London-based Adelante Asset Management hosted a breakfast roundtable on Wednesday 16 January 2013, to outline its strategic overview for emerging markets. The firm’s CIO, Julian Adams (pictured), and portfolio manager of the USD80million Emerging Debt Fund, Timothy Dingemans, hosted the event.
Global growth will likely rise in 2H13 and yields in core developed markets (e.g. US) will experience a slight uptick said Dingemans.
One of the drivers for global growth will be China, thanks to improving intra-Asia dynamics (China exports to Asia ex-Japan rose significantly in 2012). In addition, US homebuilder sentiment is improving and could account for a 2 per cent share of its GDP, potentially rising from around 2.5 per cent to 4.5 per cent by Q4 2013.
Dingemans said that this would be a powerful growth driver but stressed that the firm was not expecting to see any “significant material change” in US Treasury yields: “We are short US 10-year Treasuries and expect yields to potentially climb another 50 basis points by year-end which would take them to 2.40 per cent yield.” US Treasuries were trading at 1.86 per cent yield as of Thursday 17 January.
Adelante expects EM country balance sheets to improve faster than those in developed markets, which will favour local debt and EM currency prices, potentially creating attractive carry trade opportunities and special situations. Dingemans and Adams, whose fund returned 14.49 per cent in 2012 thanks to an array of portfolio positions in Greek debt, highlighted the following EM countries on their radar for 2013: India, Russia, Nigeria, Argentina, Venezuela, and Cyprus.

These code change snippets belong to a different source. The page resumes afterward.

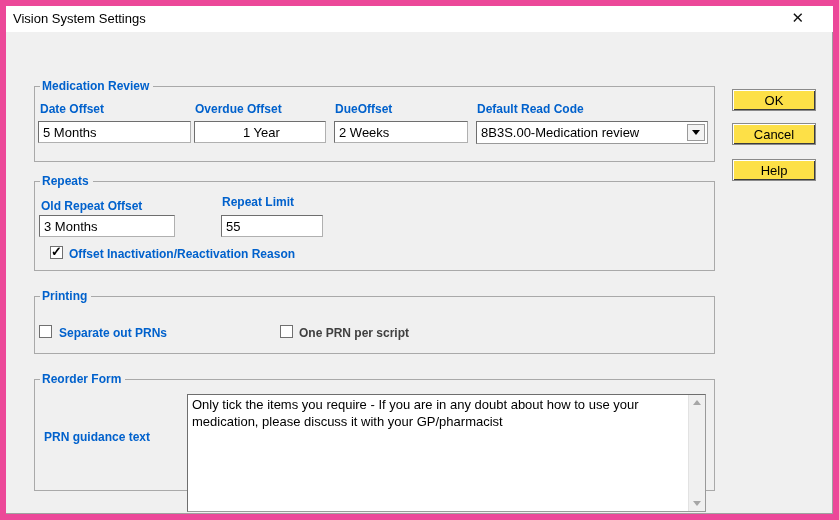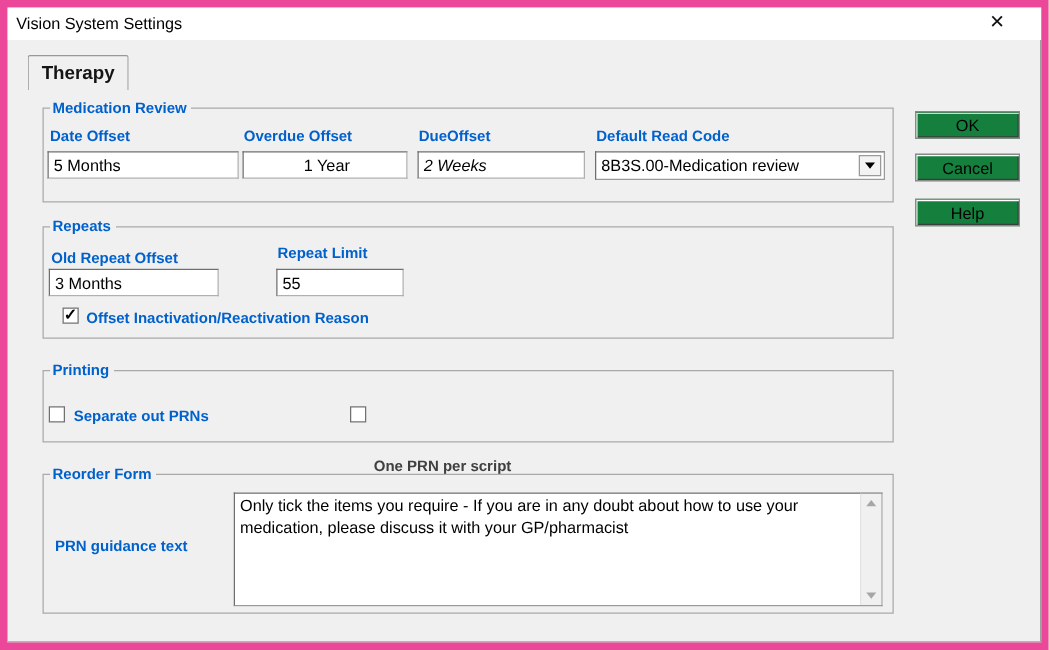"Therapy" div.tab { html: <div> <span>Therapy</span> </div> -> none }
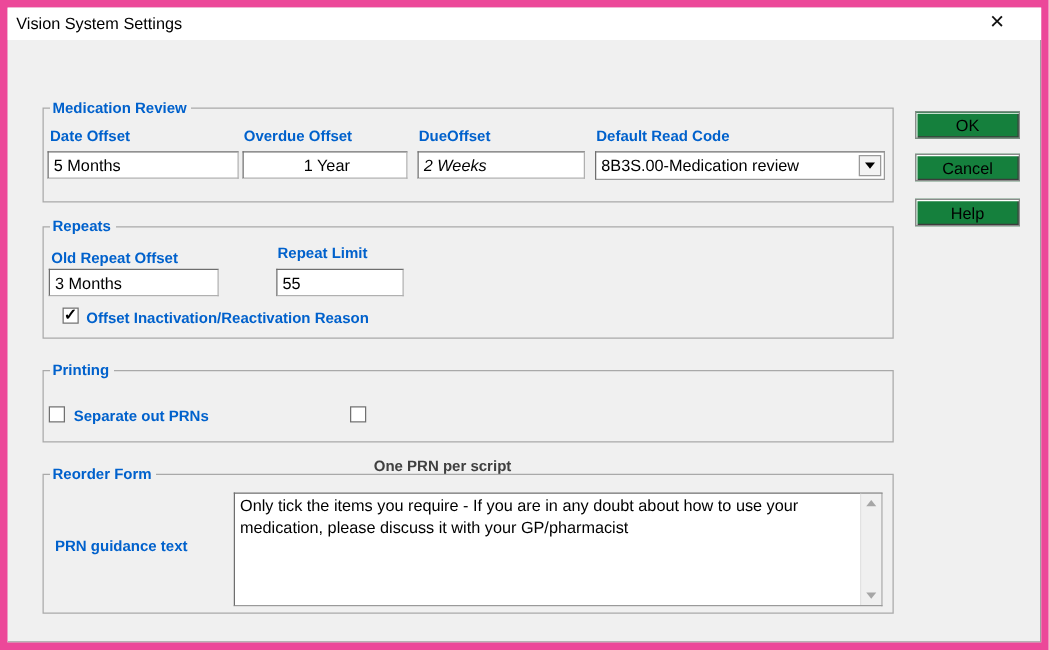"OK" .btn { background: #15803d -> #fde047 }
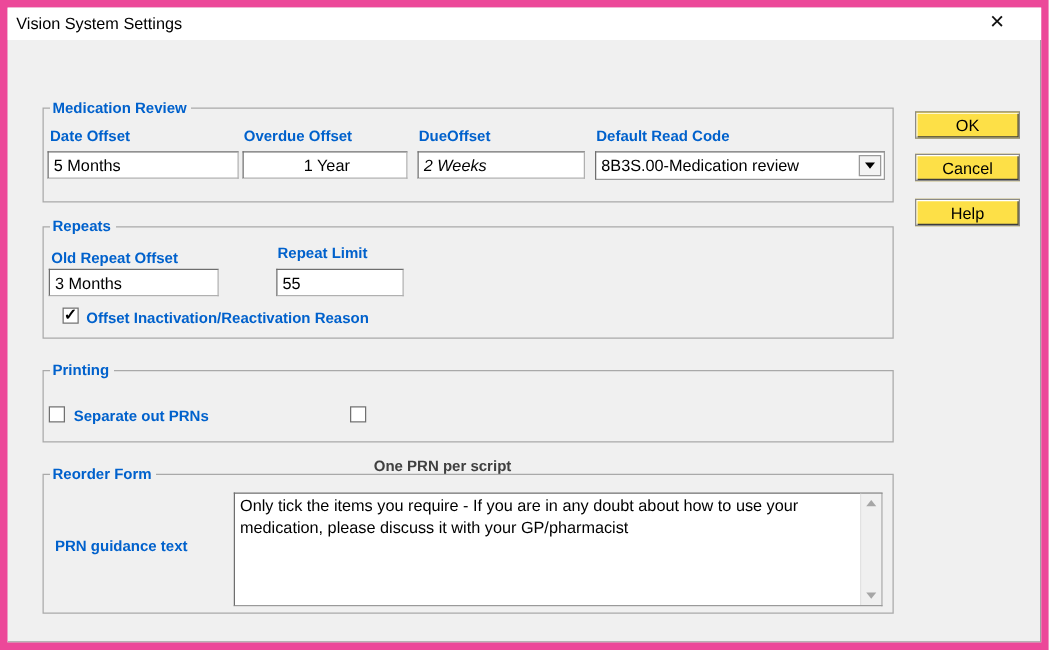"2 Weeks" input.txt { font-style: italic -> none }
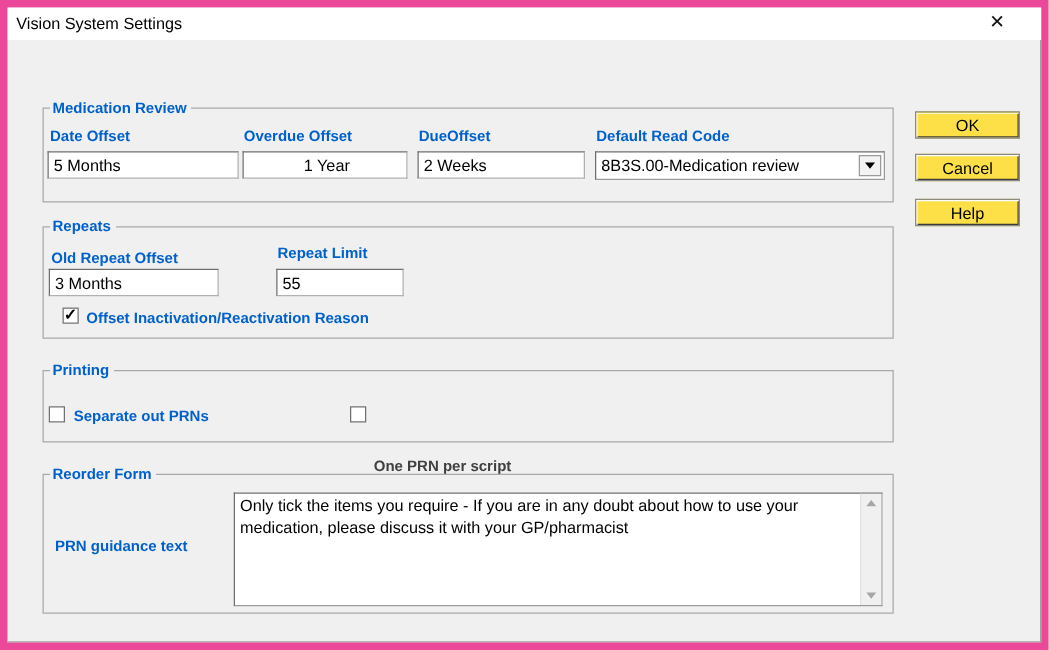"One PRN per script" .cb-label.dark { margin-top: 40px -> none }
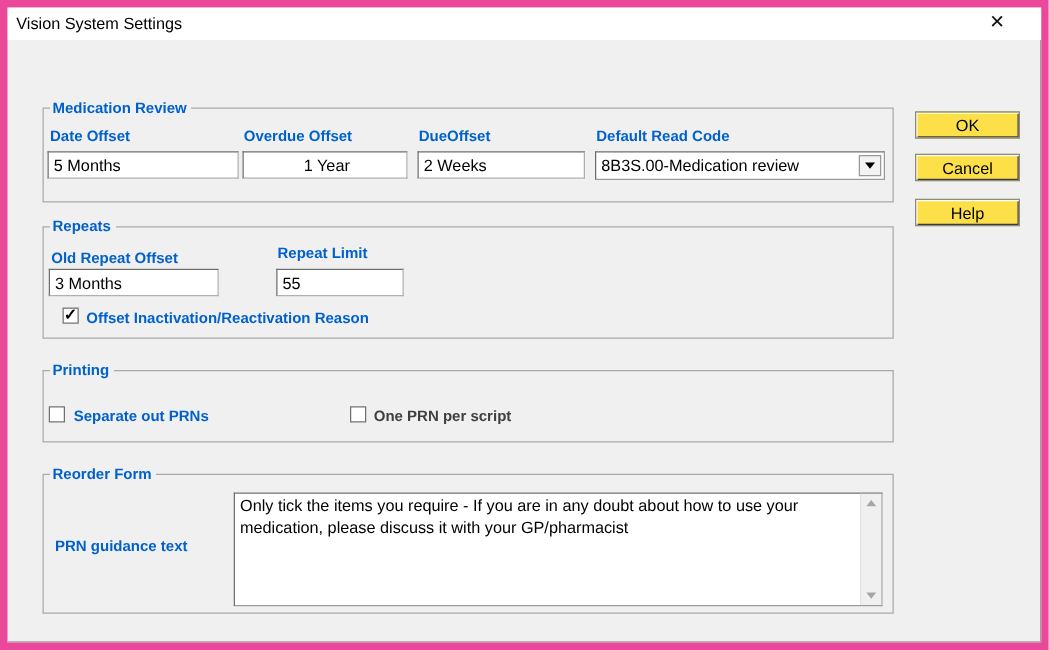"Only tick the items you" .ta-wrap { height: 91px -> 118px }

On India, Dingemans noted that the country’s political dynamics, namely its willingness to introduce reforms, are steadily changing. Last summer saw the ruling Congress Party introduce a number of reforms on foreign direct investment (such as allowing FDI to improve its supermarket and grain storage infrastructure), which led to a 6 per cent rally in the Indian rupee. The fact that a power cut affected 70 per cent of the country last summer prompted Dingemans to posit: “There’s now more of a buy-in that the country needs reform.

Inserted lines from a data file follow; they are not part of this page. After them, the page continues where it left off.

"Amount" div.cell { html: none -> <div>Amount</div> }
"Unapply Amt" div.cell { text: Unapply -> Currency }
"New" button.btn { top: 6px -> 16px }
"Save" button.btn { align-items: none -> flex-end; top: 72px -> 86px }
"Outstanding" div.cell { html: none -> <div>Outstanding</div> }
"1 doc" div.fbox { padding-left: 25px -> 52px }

“Our view is that opportunities in India are comparable to Brazil a couple of years ago.”
Around 7 per cent of the fund’s portfolio is invested in India, mainly in interest rate swaps and the Indian rupee.
A slightly higher exposure – 10 per cent – is assigned to Russia, where the fund is holding 10-year bonds. There is, said Adams, a structural shift taking place in Russia’s local debt market. Specifically, Belgian bank Euroclear is preparing to begin settling locally issued Russian government bonds (referred to as OFZs) once it receives clearance from the market regulator, Federal Service for Financial Markets (FSFM). The account was opened with Russia’s National Security Depository recently, and it’s a development that foreign investors are eagerly anticipating.
“Yields are currently 6.75 per cent but we think there’s still a way to go as Russia starts to attract stronger foreign investment. We think Russian yields could fall by a further 75 basis points this year,” explained Adams.
As for Nigeria, inflation is starting to fall. Having gone close to reaching 15 per cent in 2H12, Adams said that the 10-year sovereign bonds held in the portfolio were now “yielding around 11 per cent”; stronger bond prices are being supported by the fact that the Federal government are expected to issue 26.5 per cent less debt than 2012.
Adams said that whilst Argentina potentially presented some interesting external opportunities in 2013, the fund had divested its debt positions in the country in the last few weeks.
Argentina is currently embroiled in a legal wrangle whereby US courts have ruled that it is not allowed to pay for new bonds that it has issued without first paying for its old bonds. “Holdout” investors, owed USD1.33billion, rejected a restructuring of its defaulted debt, whose origins date back to 2002, but a US appeals court in November granted Argentina a stay of execution.
“Nobody is quite sure how the legal case will be settled in 2013. It threatens Argentina’s ability to pay for newly issued bonds so it has far-reaching consequences. There could be special situation investment opportunities in Argentina after the final court ruling, one way or another,” commented Adams.
Yields on Venezuelan bonds would further compress if its president, Hugo Chavez fails to make a recovery from cancer, which he is currently being treated for in Cuba, and is sworn back. If there is a re-election process and the vice-president Nicolas Maduro takes office for a further six years it could be a disaster for the country said Adams, who commented: “There’s a need to devalue the Bolivar which needs to be handled properly.” Venezuelan 2022 government bonds have rallied hard in January, sending its yield to a record low of 9.6 per cent.
Cyprus could be an interesting situation in the next month following its presidential election on 17 February. The frontrunner, Nicos Anastasiade, backs a bailout plan – which could rise to EUR17billion – for Cyprus’s banks, which have booked major losses due to exposure to Greece. Cypriot bonds are mainly short-dated (10-year) and have been yielding around 14 per cent. If the country cuts a deal with the EU troika to recapitalize the banks it would result in the shorter-term market bonds being serviced fully, said Adams.